[[ Provided entries open ]]

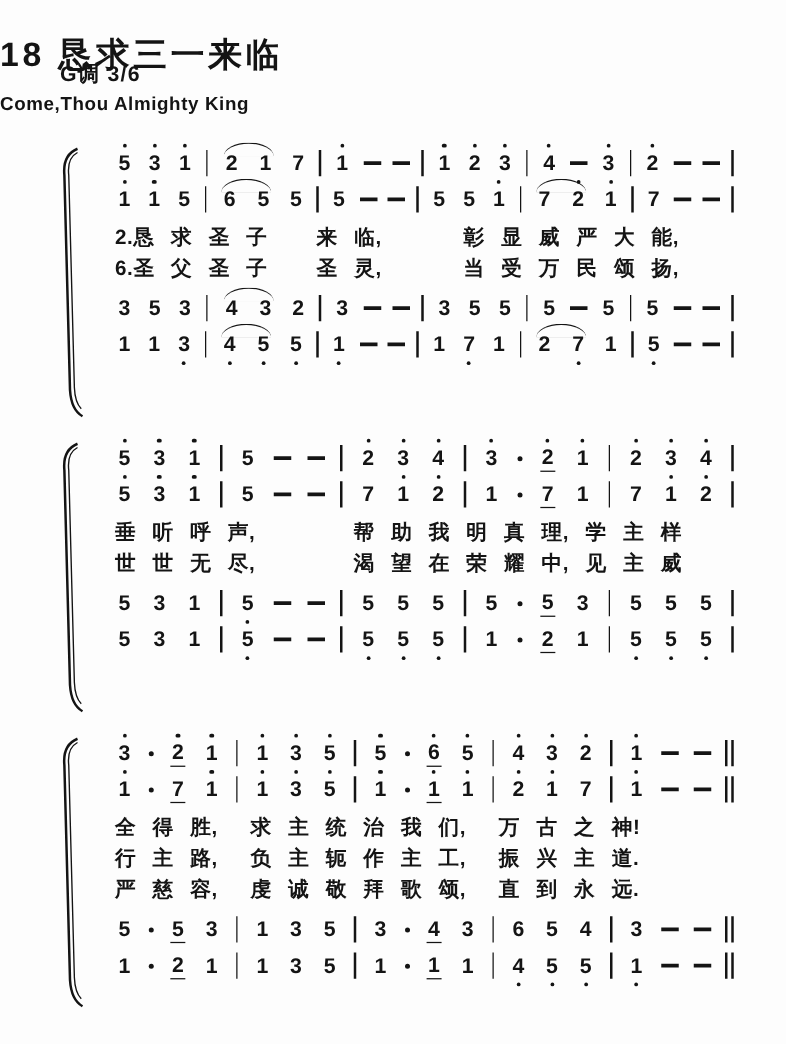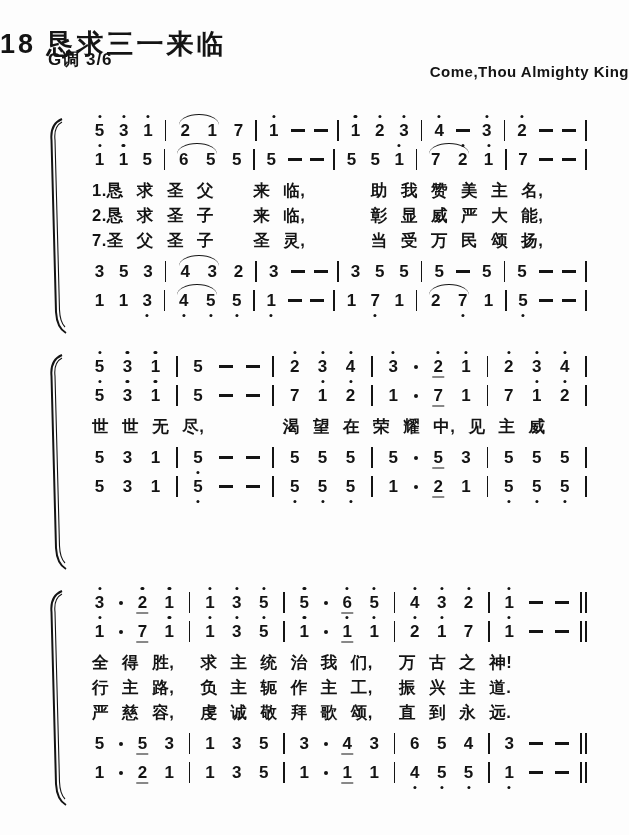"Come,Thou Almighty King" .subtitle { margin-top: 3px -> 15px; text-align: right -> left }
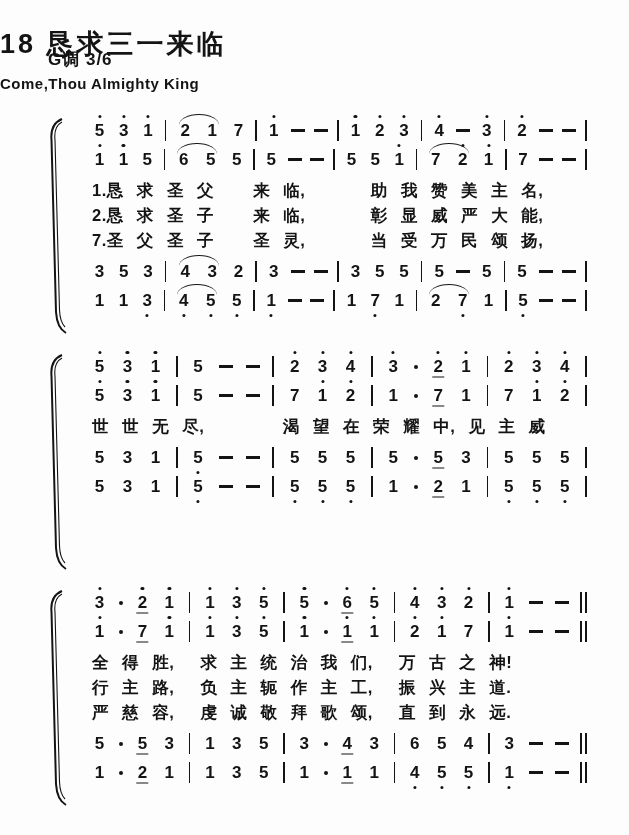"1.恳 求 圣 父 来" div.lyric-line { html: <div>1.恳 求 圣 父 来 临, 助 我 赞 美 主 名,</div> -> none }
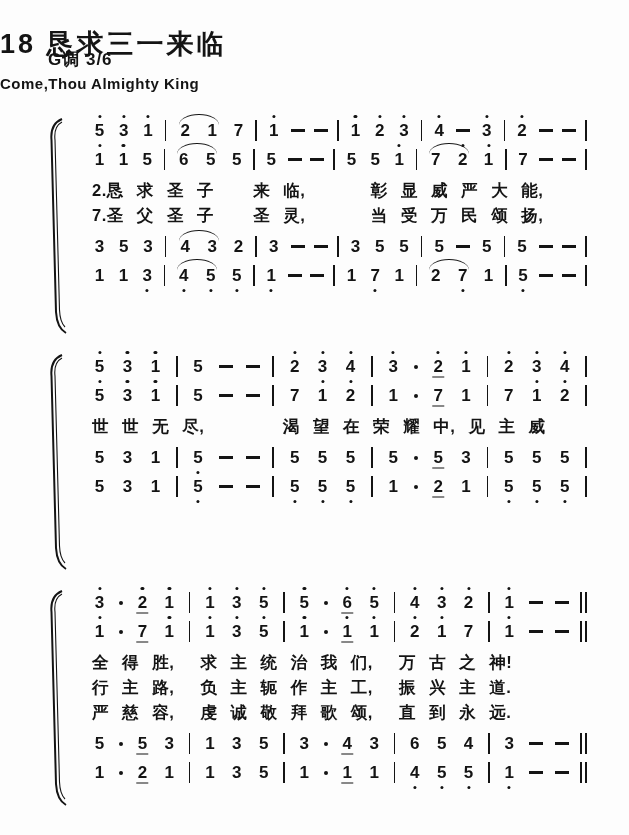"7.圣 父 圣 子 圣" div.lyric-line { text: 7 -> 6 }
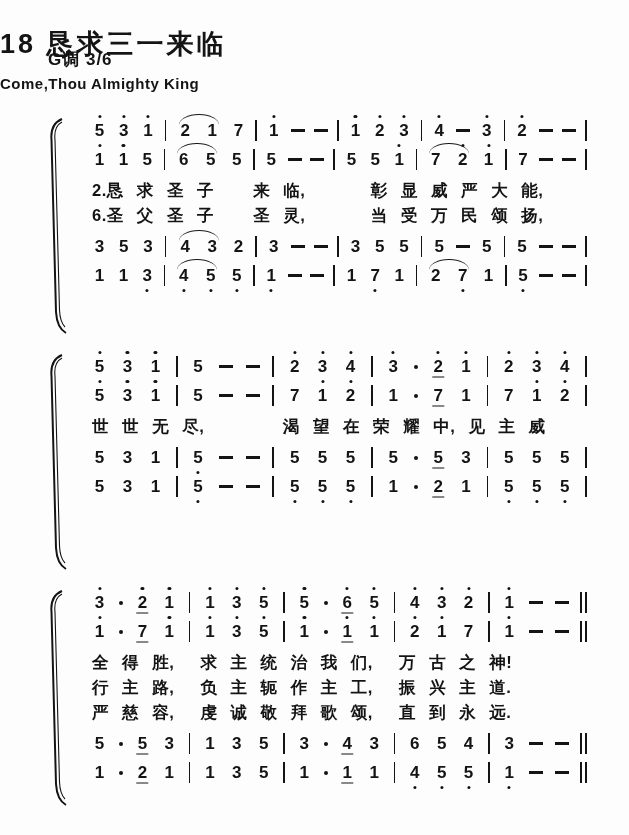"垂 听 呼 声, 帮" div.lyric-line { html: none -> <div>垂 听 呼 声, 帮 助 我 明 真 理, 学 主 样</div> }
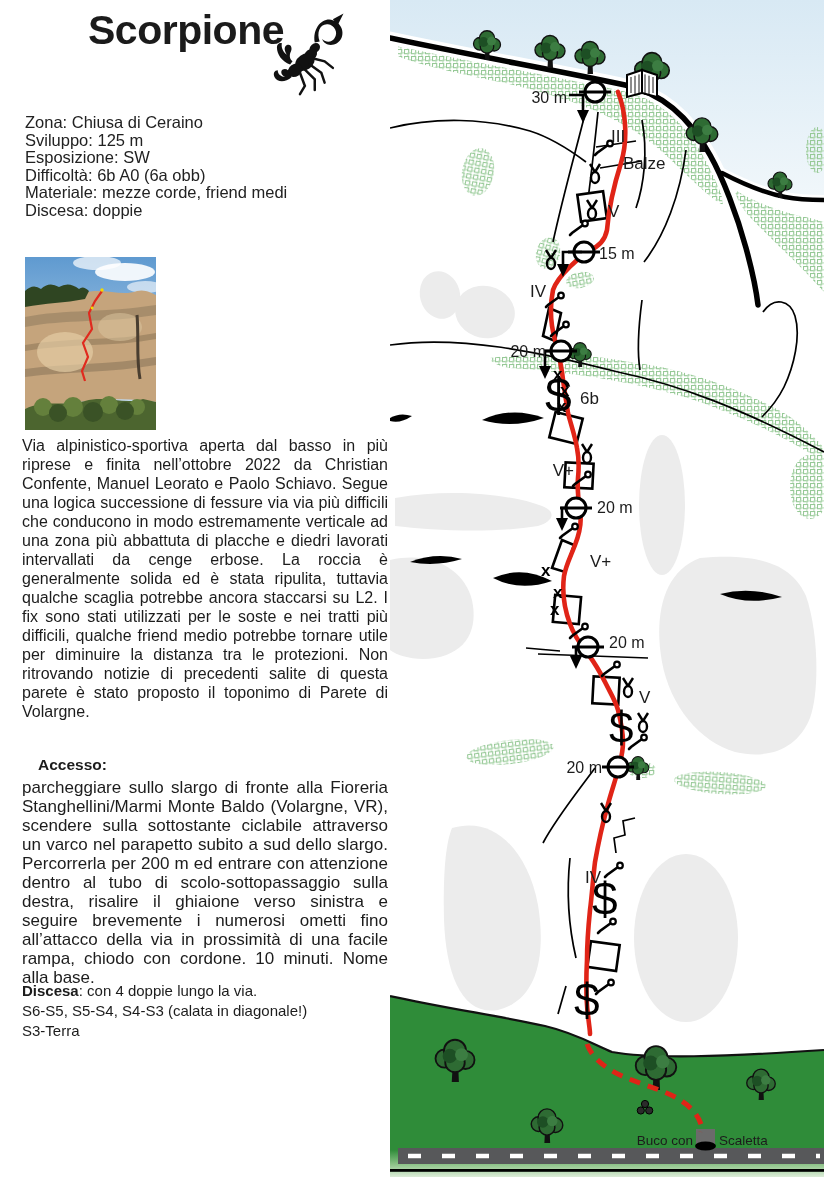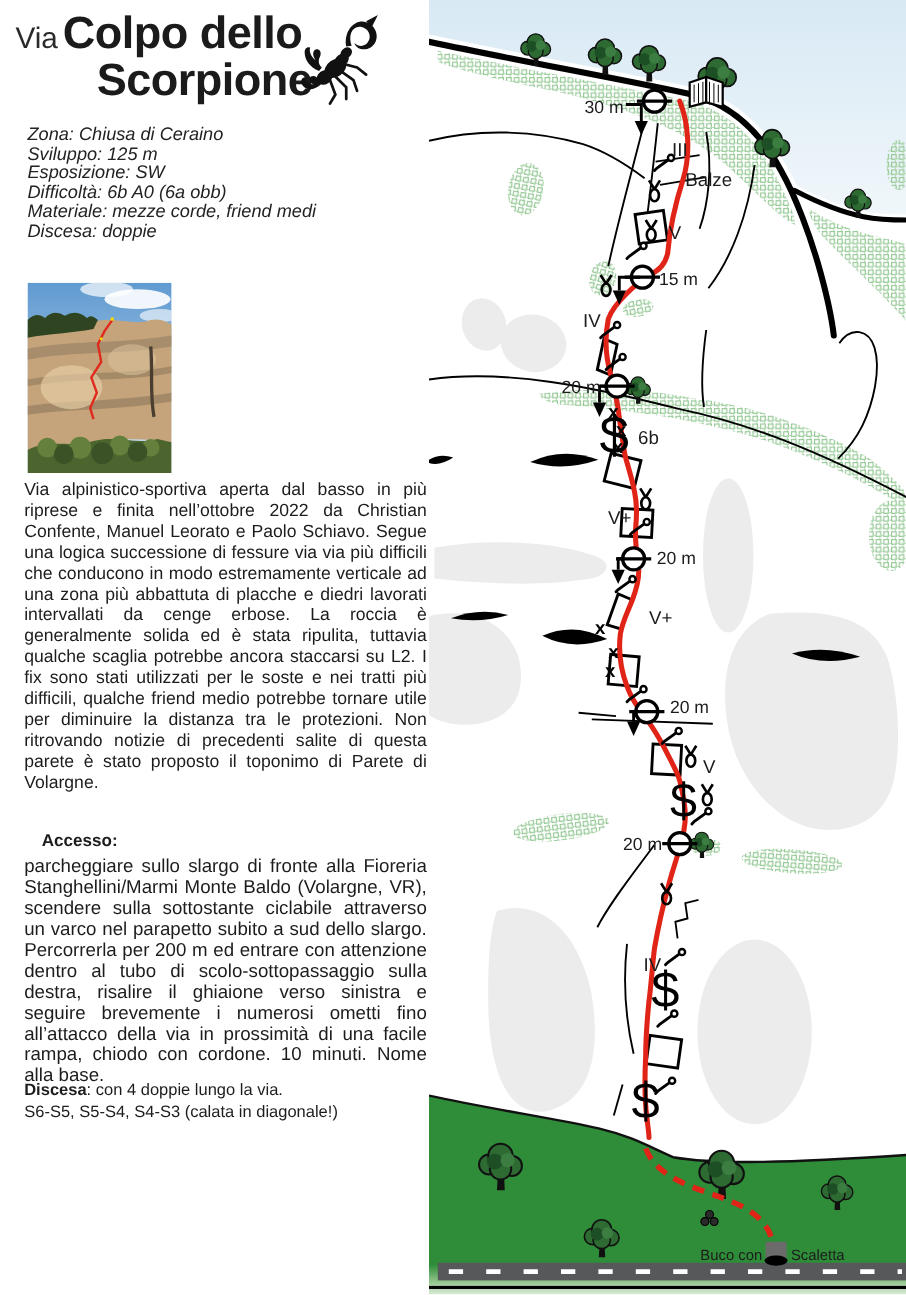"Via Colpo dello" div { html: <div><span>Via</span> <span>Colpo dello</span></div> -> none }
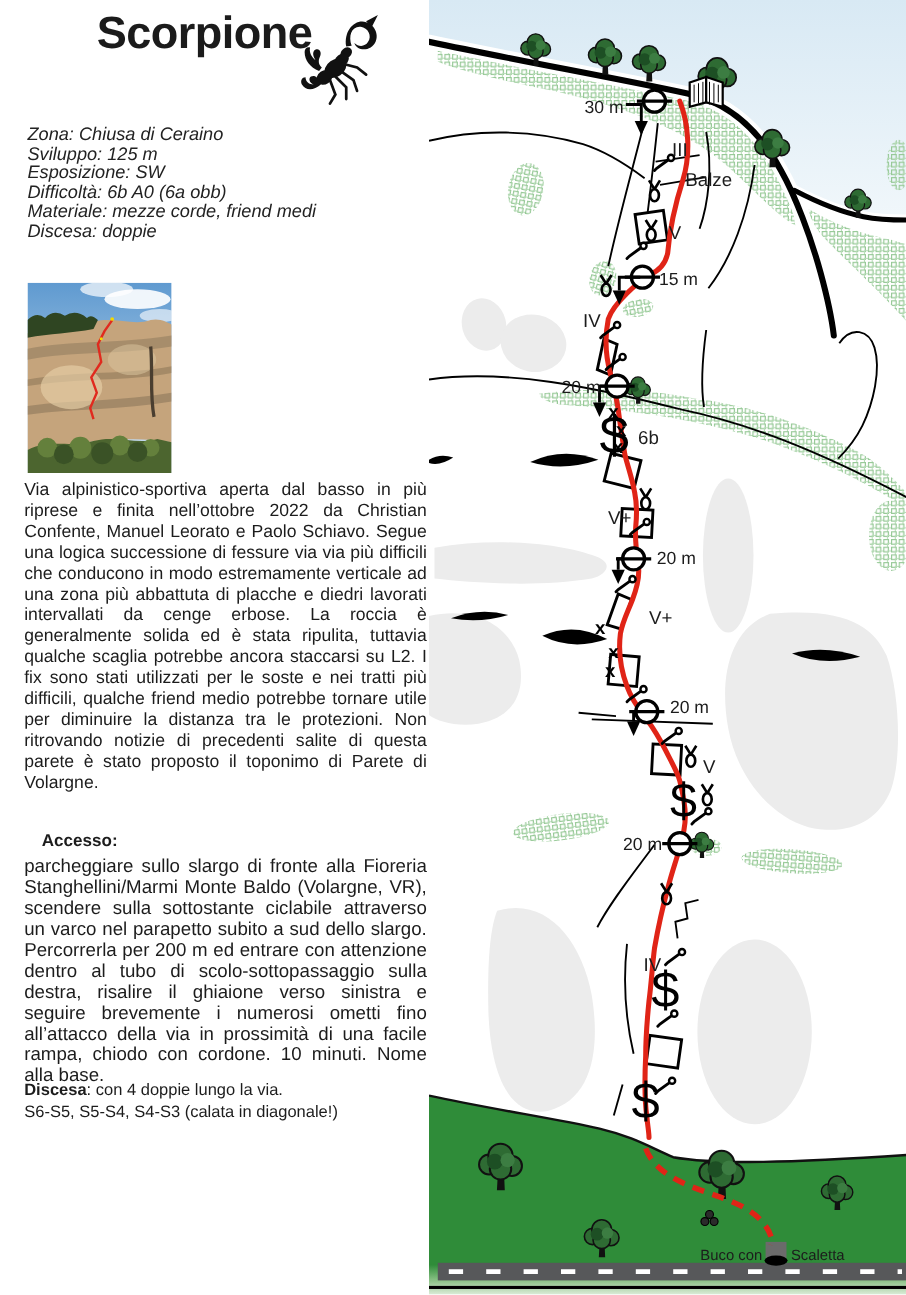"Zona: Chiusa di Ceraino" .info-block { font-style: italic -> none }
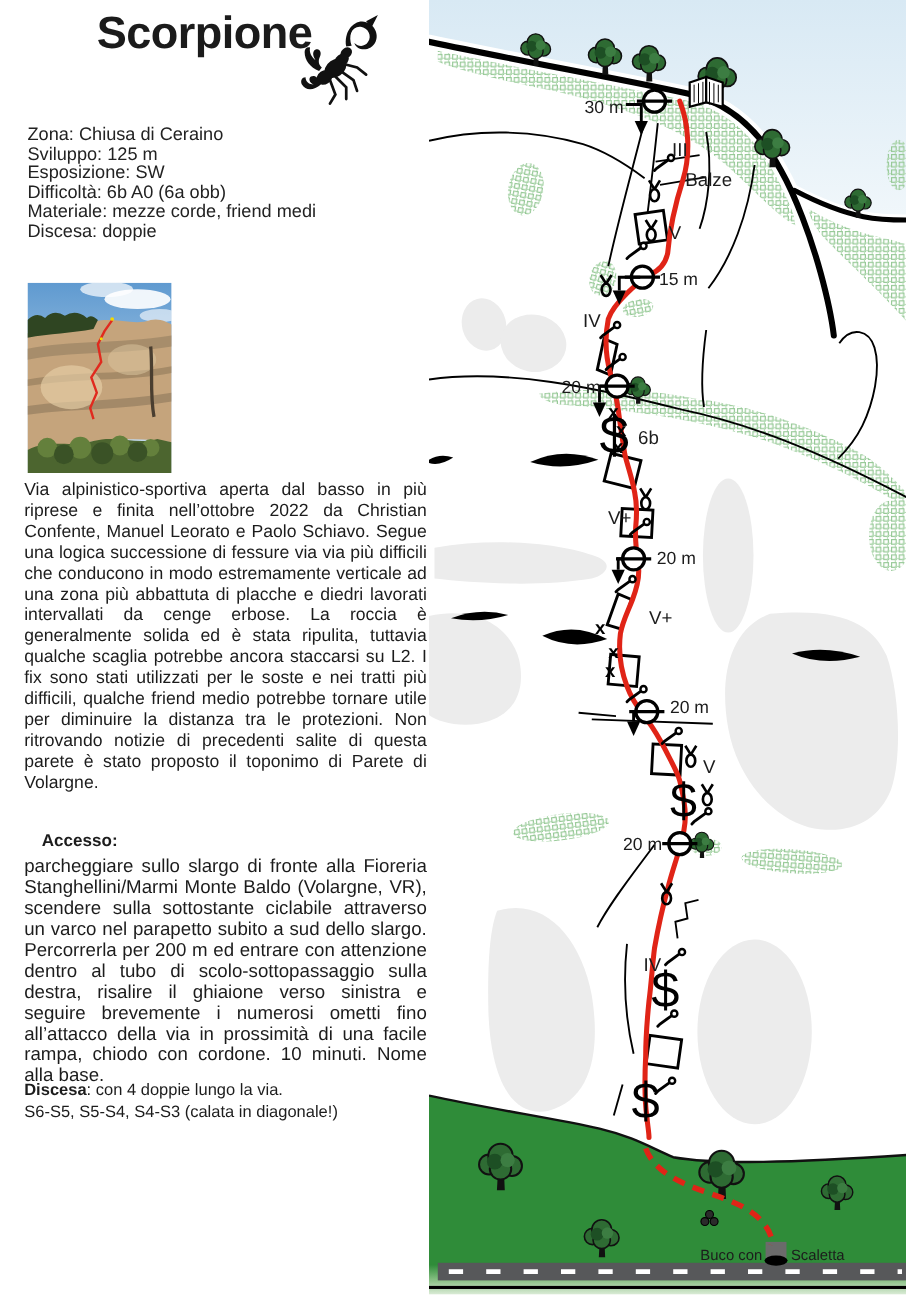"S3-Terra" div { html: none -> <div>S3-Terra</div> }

[[ Provided entries closed ]]

What the task requires →
The answer must reproduce every line of the records above exactly, with all pictures left out.

Answer for this exercise →
"Come,Thou Almighty King" .subtitle { margin-top: 3px -> 15px; text-align: right -> left }
"1.恳 求 圣 父 来" div.lyric-line { html: <div>1.恳 求 圣 父 来 临, 助 我 赞 美 主 名,</div> -> none }
"7.圣 父 圣 子 圣" div.lyric-line { text: 7 -> 6 }
"垂 听 呼 声, 帮" div.lyric-line { html: none -> <div>垂 听 呼 声, 帮 助 我 明 真 理, 学 主 样</div> }
"Via Colpo dello" div { html: <div><span>Via</span> <span>Colpo dello</span></div> -> none }
"Zona: Chiusa di Ceraino" .info-block { font-style: italic -> none }
"S3-Terra" div { html: none -> <div>S3-Terra</div> }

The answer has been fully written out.